Zstandard RFC 8878 (opens in new tab)

(datatracker.ietf.org)

102 pointsitroot4y ago43 comments

43 comments

felixhandte4y ago

As someone on the Zstd team, I'm always happy to see it on HN! I'm curious though what motivates the submission?

thewakalix4y ago

Probably its use in elfshaker[0].

[0] https://news.ycombinator.com/item?id=29277779

kzrdude4y ago

Zstd is always interesting.

For many applications (file formats), ubiquity is important, so it would be fun if zstd becomes ubiquitous and can be relied on to be available. Let's say for example in future versions of HDF (HDF5 or later).

thriftwy4y ago

Zstandard has very cool dictionary training feature, which allows to keep a separate dictionary and have a 50% ratio compression on very small (~100b) but repetitive data such as database records.

Taywee4y ago

I've always thought it could be pretty cool to leverage that for transparent filesystem compression.

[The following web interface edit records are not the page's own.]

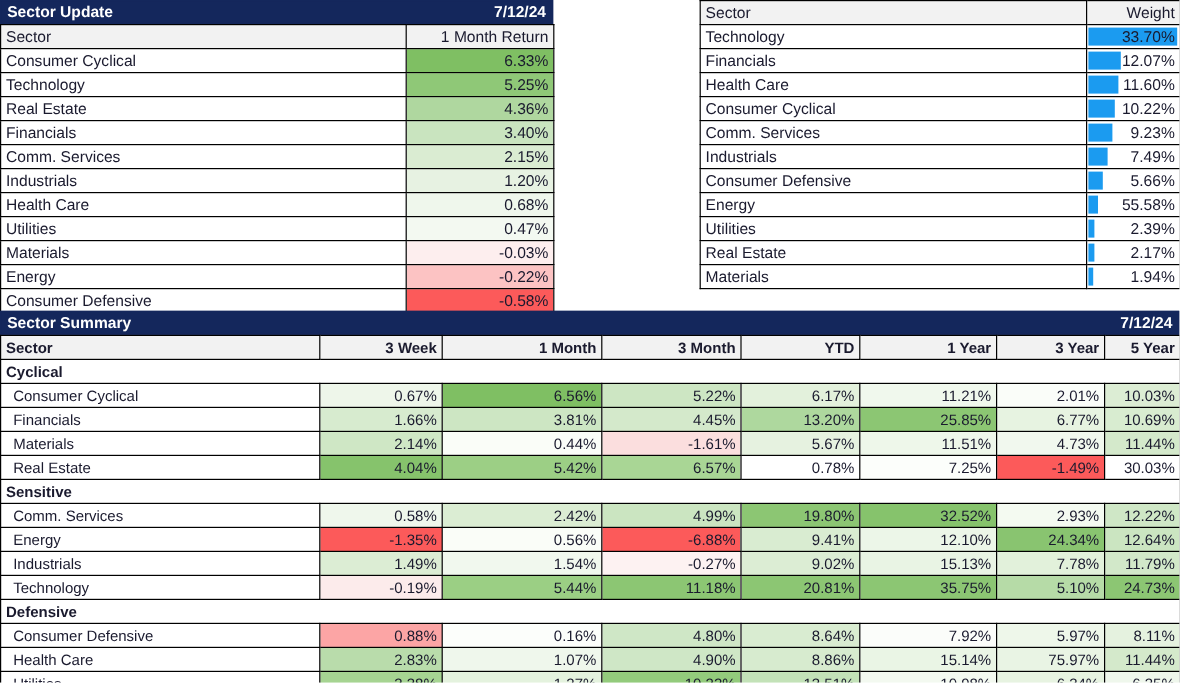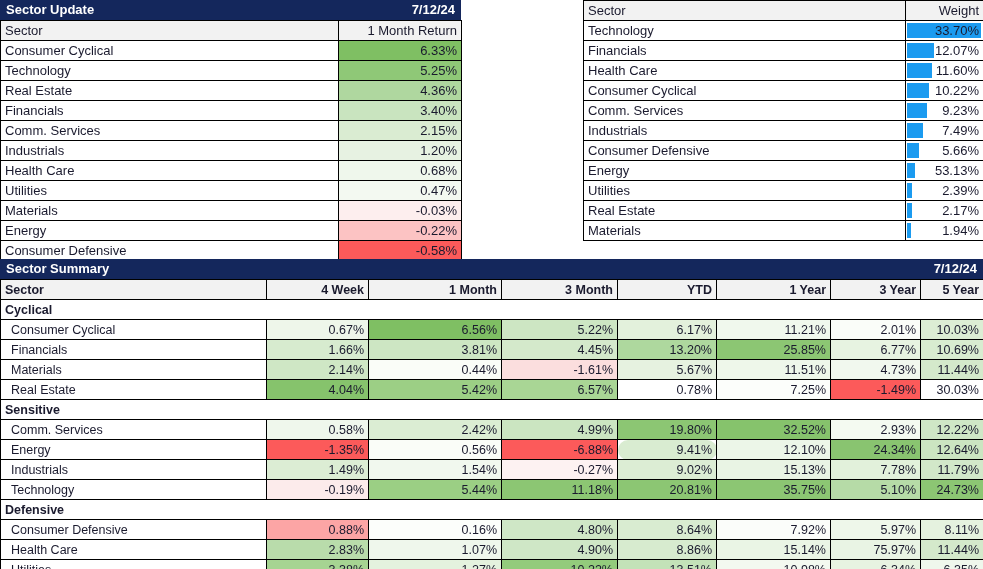--- a/index.html
+++ b/index.html
@@ -222,21 +222,21 @@
           <tr>
             <td class="lbl">Industrials</td>
             <td class="weightcell"><span class="bar" style="width: 16.4469px; background: rgb(27, 155, 240);"></span><span class="wtxt">7.49%</span></td>
           </tr>
           <tr>
             <td class="lbl">Consumer Defensive</td>
             <td class="weightcell"><span class="bar" style="width: 12.4285px; background: rgb(27, 155, 240);"></span><span class="wtxt">5.66%</span></td>
           </tr>
           <tr>
             <td class="lbl">Energy</td>
-            <td class="weightcell"><span class="bar" style="width: 7.75134px; background: rgb(27, 155, 240);"></span><span class="wtxt">53.13%</span></td>
+            <td class="weightcell"><span class="bar" style="width: 7.75134px; background: rgb(27, 155, 240);"></span><span class="wtxt">55.58%</span></td>
           </tr>
           <tr>
             <td class="lbl">Utilities</td>
             <td class="weightcell"><span class="bar" style="width: 5.24807px; background: rgb(27, 155, 240);"></span><span class="wtxt">2.39%</span></td>
           </tr>
           <tr>
             <td class="lbl">Real Estate</td>
             <td class="weightcell"><span class="bar" style="width: 4.76499px; background: rgb(27, 155, 240);"></span><span class="wtxt">2.17%</span></td>
           </tr>
           <tr>
@@ -259,21 +259,21 @@
           <col style="width:133px;">
         <col style="width:116px;">
           <col style="width:99px;">
           <col style="width:114px;">
         <col style="width:90px;">
           <col style="width:63px;">
       </colgroup>
       <tbody id="ss-head">
           <tr class="colhead-sum">
             <td class="sec">Sector</td>
-            <td class="num">4 Week</td>
+            <td class="num">3 Week</td>
             <td class="num">1 Month</td>
             <td class="num">3 Month</td>
             <td class="num">YTD</td>
             <td class="num">1 Year</td>
             <td class="num">3 Year</td>
             <td class="num">5 Year</td>
           </tr>
         </tbody>
       <tbody id="ss-body">
           <tr class="grouprow">
@@ -330,21 +330,21 @@
             <td class="num" style="background: rgb(140, 198, 115);">19.80%</td>
             <td class="num" style="background: rgb(134, 195, 108);">32.52%</td>
             <td class="num" style="background: rgb(244, 250, 241);">2.93%</td>
             <td class="num" style="background: rgb(207, 231, 198);">12.22%</td>
           </tr>
           <tr>
             <td class="sec indent">Energy</td>
             <td class="num" style="background: rgb(252, 90, 90);">-1.35%</td>
             <td class="num" style="background: rgb(250, 253, 248);">0.56%</td>
             <td class="num" style="background: rgb(252, 90, 90);">-6.88%</td>
-            <td class="num" style="background: rgb(217, 236, 209); border-radius: 10px;">9.41%</td>
+            <td class="num" style="background: rgb(217, 236, 209);">9.41%</td>
             <td class="num" style="background: rgb(236, 246, 232);">12.10%</td>
             <td class="num" style="background: rgb(137, 196, 112);">24.34%</td>
             <td class="num" style="background: rgb(203, 229, 193);">12.64%</td>
           </tr>
           <tr>
             <td class="sec indent">Industrials</td>
             <td class="num" style="background: rgb(220, 237, 212);">1.49%</td>
             <td class="num" style="background: rgb(241, 248, 238);">1.54%</td>
             <td class="num" style="background: rgb(253, 242, 242);">-0.27%</td>
             <td class="num" style="background: rgb(220, 237, 212);">9.02%</td>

For context, filesystem compression usually compresses blocks of data individually (for instance, every 64K block of a file will be individually compressed, and when you modify a file in the middle, that block needs to be recompressed entirely). This is usually good enough, and it has some pretty cool properties, like being able to have only compressable parts of a file compressed, or turning on compression on a file and having only new and rewritten blocks get compressed. Because of Zstd's separated dictionary, it seems like it could be feasible to instead store the dictionary in the file's inode and compress the blocks with that dictionary (recomputing the dictionary and recompressing existing blocks when the file allocates 10 4K blocks and then again at 100 blocks, perhaps).

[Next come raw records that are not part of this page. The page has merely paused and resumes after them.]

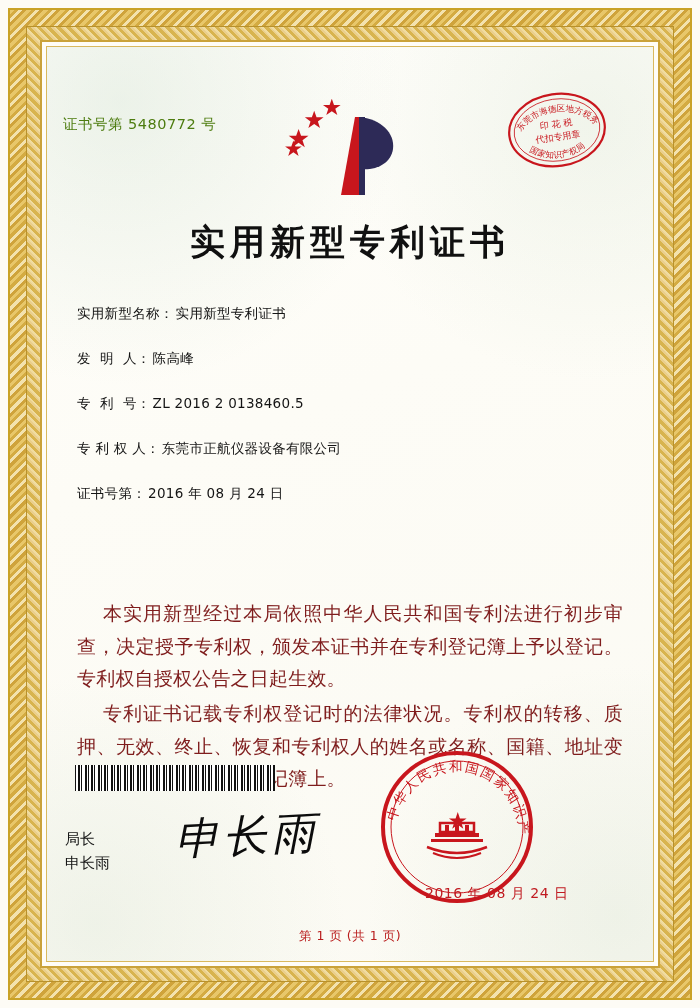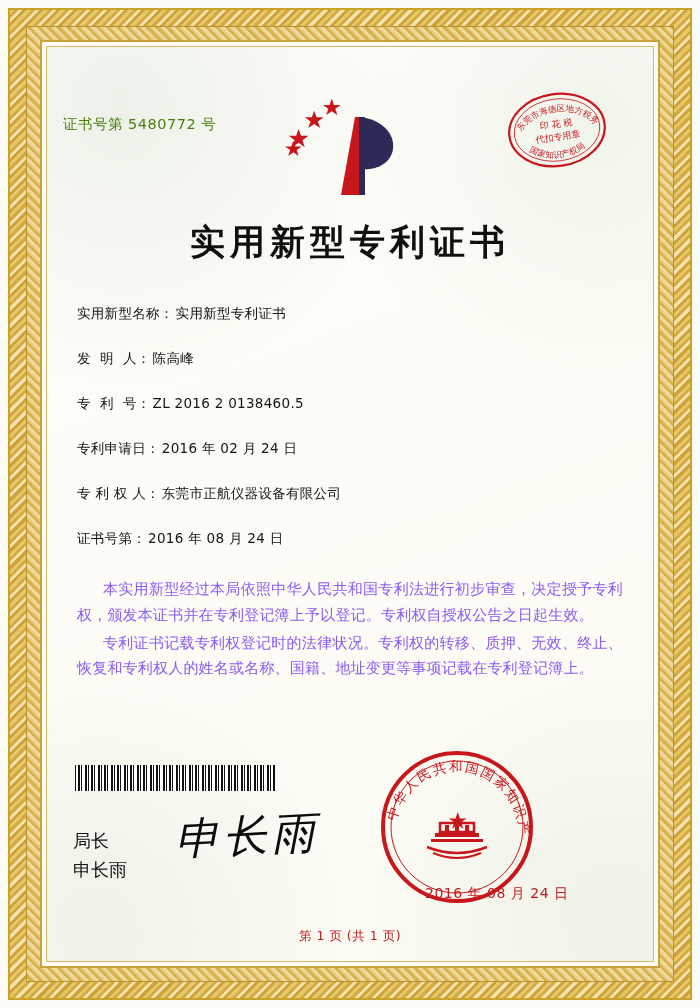--- a/index.html
+++ b/index.html
@@ -154,24 +154,24 @@
   .field-value {
     letter-spacing: 0.3px;
     margin-left: 2px;
   }
 
   
   .paragraphs {
     position: absolute;
     left: 30px;
     right: 30px;
-    top: 530px;
-    font-size: 15px;
+    top: 550px;
+    font-size: 19px;
     line-height: 1.72;
-    color: #8b5cf6;
+    color: #7f1d1d;
     text-align: justify;
   }
   .paragraphs p {
     margin: 0 0 2px 0;
     text-indent: 26px;
     letter-spacing: 0.2px;
   }
 
   
   .barcode {
@@ -184,23 +184,23 @@
       repeating-linear-gradient(90deg,
         #111 0px, #111 1px, #fff 1px, #fff 3px,
         #111 3px, #111 5px, #fff 5px, #fff 6px,
         #111 6px, #111 7px, #fff 7px, #fff 10px,
         #111 10px, #111 12px, #fff 12px, #fff 13px);
   }
 
   
   .sign-label {
     position: absolute;
-    left: 26px;
+    left: 18px;
     top: 780px;
-    font-size: 18px;
+    font-size: 15px;
     line-height: 1.6;
     color: #141414;
   }
   .signature {
     position: absolute;
     left: 128px;
     top: 760px;
     font-size: 44px;
     color: #0c0c0c;
     font-family: "DejaVu Serif", "Liberation Serif", serif;
@@ -294,24 +294,20 @@
         <span class="field-label">实用新型名称：</span>
         <span class="field-value">实用新型专利证书</span>
       </div>
       <div class="field-row">
         <span class="field-label">发  明  人：</span>
         <span class="field-value">陈高峰</span>
       </div>
       <div class="field-row">
         <span class="field-label">专  利  号：</span>
         <span class="field-value">ZL 2016 2 0138460.5</span>
-      </div>
-      <div class="field-row">
-        <span class="field-label">专利申请日：</span>
-        <span class="field-value">2016 年 02 月 24 日</span>
       </div>
       <div class="field-row">
         <span class="field-label">专 利 权 人：</span>
         <span class="field-value">东莞市正航仪器设备有限公司</span>
       </div>
       <div class="field-row">
         <span class="field-label">证书号第：</span>
         <span class="field-value">2016 年 08 月 24 日</span>
       </div>
     </div>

I wonder what different properties such a compression scheme would have. I imagine it would be able to achieve a much smaller size due to not having to store a dictionary with each compressed block. A downside would be that a corrupted or overwritten inode would render the file completely unrecoverable, where current compression schemes allow blocks to be individually decompressed. Another downside is that files can't be partially compressible, only entirely.

thriftwy4y ago

Compression dictionaries don't usually work that way, as far as my understanding goes they just look behind, like "take 15 bytes which were 63 bytes ago", so any data it also a dictionary.

Trained dictionary is just meaningless but very frequent bits of data which may be referenced in that fashion as if they preceded the real data.

vlovich1234y ago

Is there a reason zstd isn’t popular for HTTP and only brotli and gzip see adoption?

zinekeller4y ago

Because Facebook doesn't have a browser.

(But seriously, Mozilla engineers have warned the Chrome team that they are too rush with the inclusion of Brotli, since that compression wars are heating up. They still proceeded though, which is unsurprising.)

lifthrasiir4y ago

While that might well be one reason, it should be also noted that Zstandard optimizes for the decompression speed with a reasonable compression ratio while Brotli concentrates on the compression ratio at the slight expense of speed (though it is very hard to do a fair comparison). This is evident from their defaults, where zstd uses a fairly low level (3 out of -7..22) and Brotli uses the maximum level (11 out of 1..11). But both have the decompression speeds far exceeding 100 MB/s which is the practical limit for most Internet users, so zstd's higher decompression speed wouldn't matter much in the web context.

lifthrasiir4y ago

Brotli was arguably designed specifically for the web, because it was originally used in the WOFF2 font format and also had a large amount of preset dictionary collected from the web (including HTML, CSS and JS fragments). Zstandard had no such consideration, and while it could be as efficient as Brotli with a correct dictionary it does have a less merit compared to Brotli in the web context.

duskwuff4y ago

Brotli has some pretty wild optimizations for web content, including a gigantic (~120 KB) predefined dictionary packed full of sequences commonly used in HTML/JS/CSS content. This gives it a huge advantage on small text files.

jhgb4y ago

I assume it's because it's very new? That would seem like an obvious explanation.

wolf550e4y ago

zstd is from 2015.

jhgb4y ago

I was talking about the RFC. You can't just shove any random compression into a browser even if it had existed for years, or can you?

1 more reply

loeg4y ago

For comparison, brotli is from 2013.

jeffbee4y ago

Does this mean the Zstd magic number is now cast in stone?

cornstalks4y ago

It's an Informational RFC, not a Standards Track RFC (https://en.wikipedia.org/wiki/Request_for_Comments#Status). That said, I think the magic number is pretty firmly established.

lifthrasiir4y ago

You may have mistaken Brotli (whose file format has no magic number and prevents an easy identification) with Zstandard (whose file format does have defined magic numbers 28 B5 2F FD or [50-5F] 2A 4D 18).

jeffbee4y ago

No I'm not confused, it's just that the Zstd magic number has had 8 different values over the years, so I'm just wondering if we're past that yet.

lifthrasiir4y ago

Ah sure. The wire format has been fixed since 0.8.0 (2016-08), so you must have seen a very early phase of development (which took one full year).

stouset4y ago

Can you shed some light on why this might be something of concern?

wmf4y ago

The file format was finalized years ago, so yes.

kzrdude4y ago

by the way, zlib-ng also seems interesting. In the sense that it's cleaning up and improving a very aged library https://github.com/Dead2/zlib-ng

ggm4y ago

It's said to be a good fit for ZFS. I tend to lz4 because its baked into the older systems I use, but it may be at a point where my default should be zstd.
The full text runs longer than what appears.